A brace of brook roach...
An afternoon opportunity arrived quite unexpectedly, the tinkling brook, the local cut, now which was it to be? Both were now quite fishable, the flood had long subsided, and all the ice had all but gone, a small matter undecided...
OK. That's quite enough of that nonsense...!
It was no contest. I do love to fish the canal for roach, mostly for sheer convenience it being right on my doorstep, but also for the undeniable fact that they do run big, but today had stream roach written all over it. The stream is a good long walk distant and as I strolled through the park on my way to it, I cogitated upon the fact that a good walk prior to launching a line helps clear an anglers fuddled mind, improves both demeanour and deportment (essential when approaching roach) and quite often loosens the bowel.

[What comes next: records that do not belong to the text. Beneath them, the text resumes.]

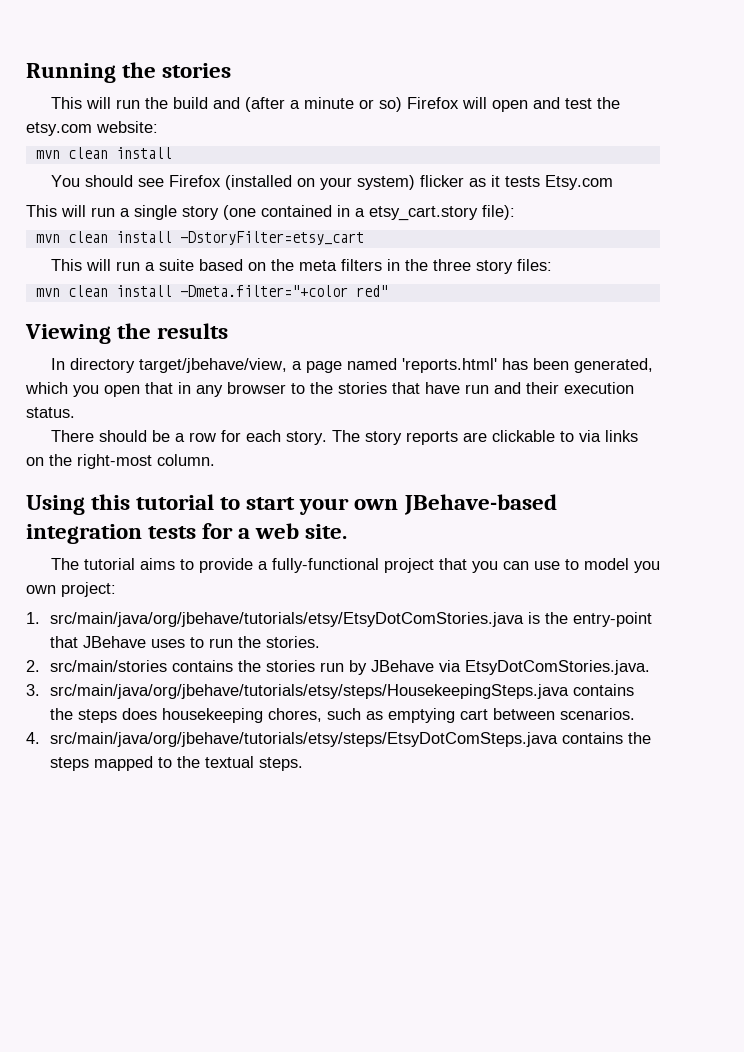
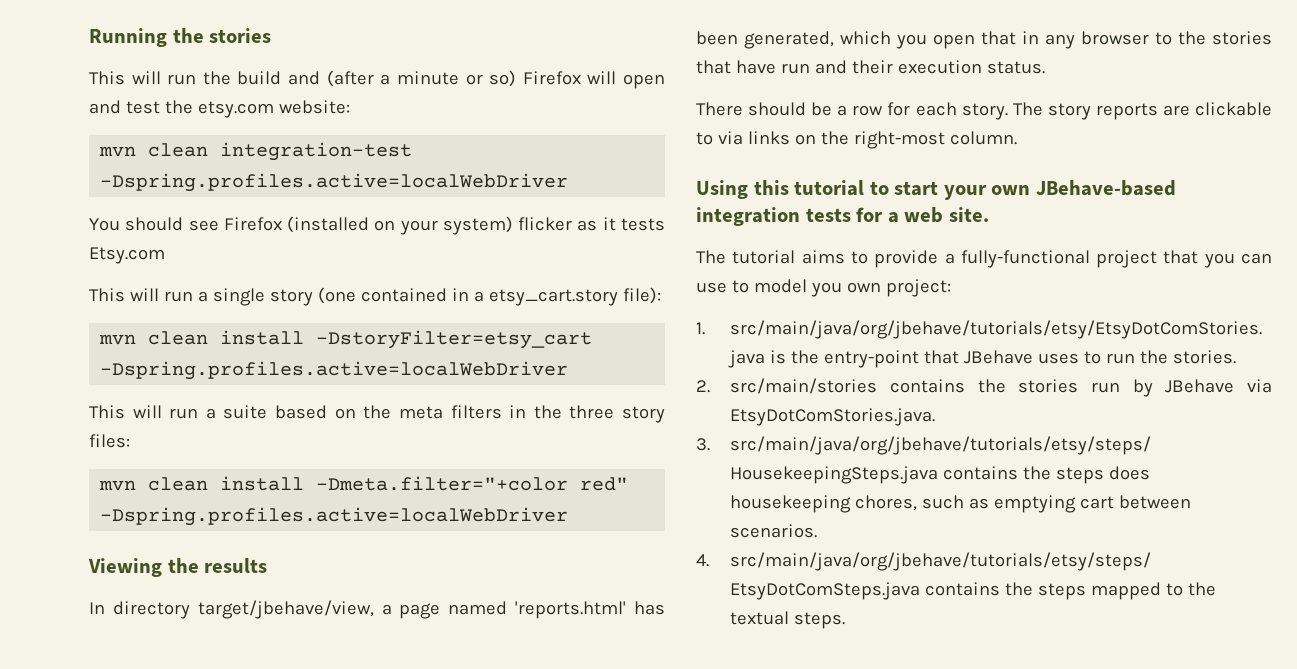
  This will run the build and (after a minute or so) Firefox will open and test the etsy.com website:
- mvn clean install
+ mvn clean integration-test -Dspring.profiles.active=localWebDriver
- mvn clean install -DstoryFilter=etsy_cart
+ mvn clean install -DstoryFilter=etsy_cart -Dspring.profiles.active=localWebDriver
- mvn clean install -Dmeta.filter="+color red"
+ mvn clean install -Dmeta.filter="+color red" -Dspring.profiles.active=localWebDriver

I turned around before I'd gone so far that I couldn't. I can shit in the woods with best of 'em in the warm months, but in winter it's an activity best performed at home, I find.
Finally en-route and nearing my destination, I stopped off on the way to my regular haunts to fish a large circular pool that had formed upon a corner. It looked good, but it proved fish-less. I then I decided to go way downstream beyond my usual swims and sample what the stretch there had to offer, but it turned out that despite looking very good for roach, it actually offered very little in the way of them. Perhaps the fish were playing very hard to get? The only way to find out was to abandon my reconnaissance and fish the known - if bites came from my regular swims, then I 'd know that the places I had just tried really were sans poisson.

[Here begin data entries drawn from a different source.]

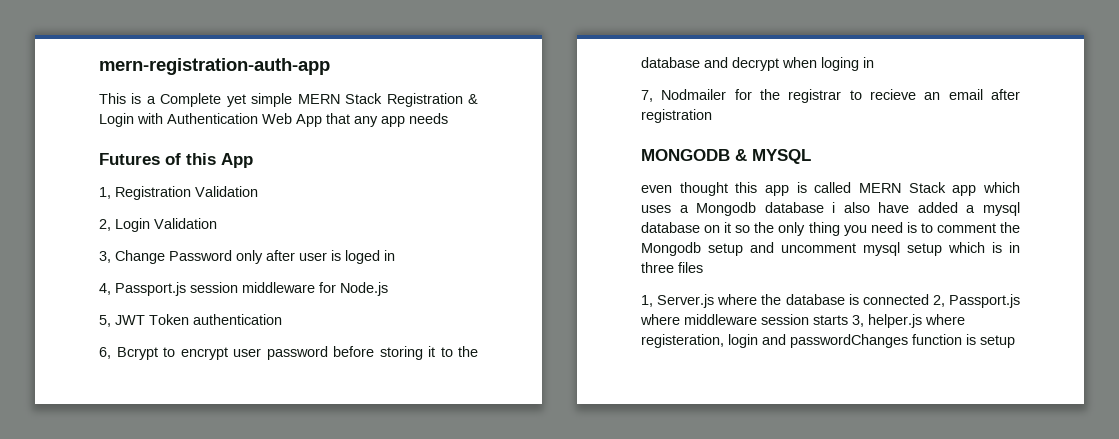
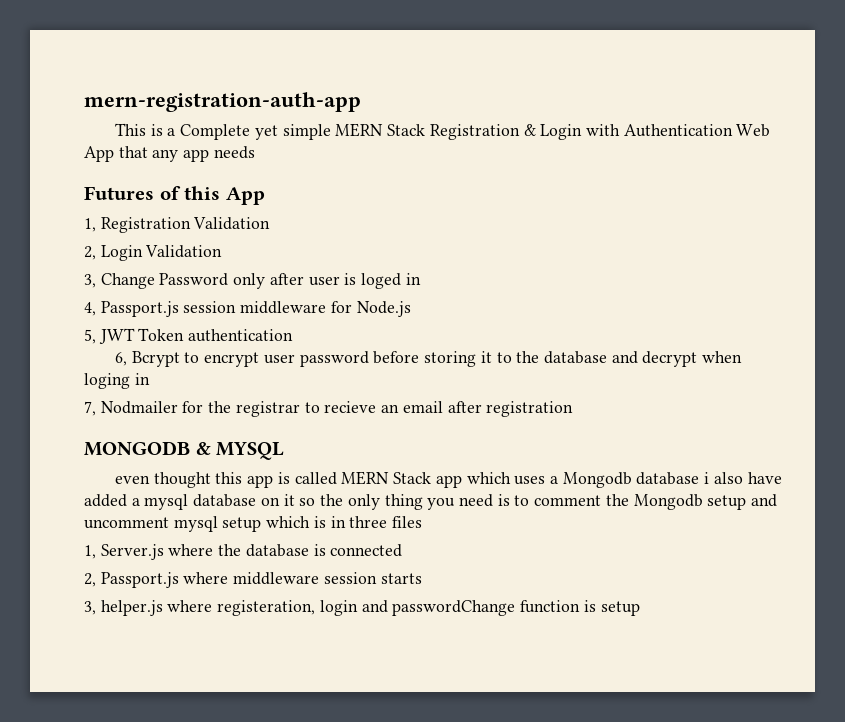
- 1, Server.js where the database is connected 2, Passport.js where middleware session starts 3, helper.js where registeration, login and passwordChanges function is setup
+ 1, Server.js where the database is connected
+ 2, Passport.js where middleware session starts
+ 3, helper.js where registeration, login and passwordChange function is setup

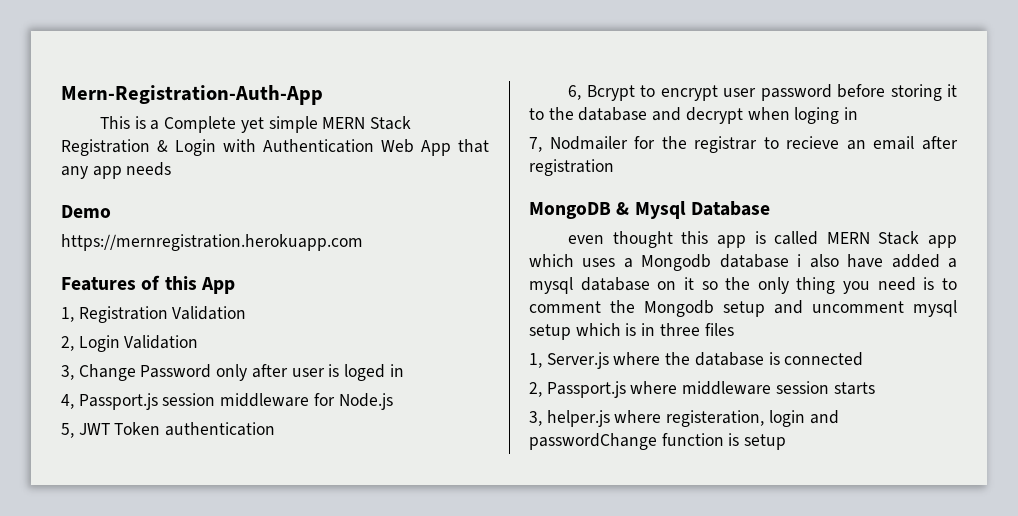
- mern-registration-auth-app
+ Mern-Registration-Auth-App
- Futures of this App
+ Demo
+ https://mernregistration.herokuapp.com
+ Features of this App
- MONGODB & MYSQL
+ MongoDB & Mysql Database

It's a horrible face that the suburbs present after a cold snap, isn't it? I hadn't noticed the filthy banks on previous visits, the snow had smothered all and rendered the worst invisible, but since then a billion gallons of brick red snow broth had thundered down the swifts above and flooded this benign stretch - the water's retreat leaving behind a tide mark of discarded products and packaging - archaeology for future generations to enjoy perhaps, but it made my eyesore.
I've been playing about with the self timer again, you can tell, can't you?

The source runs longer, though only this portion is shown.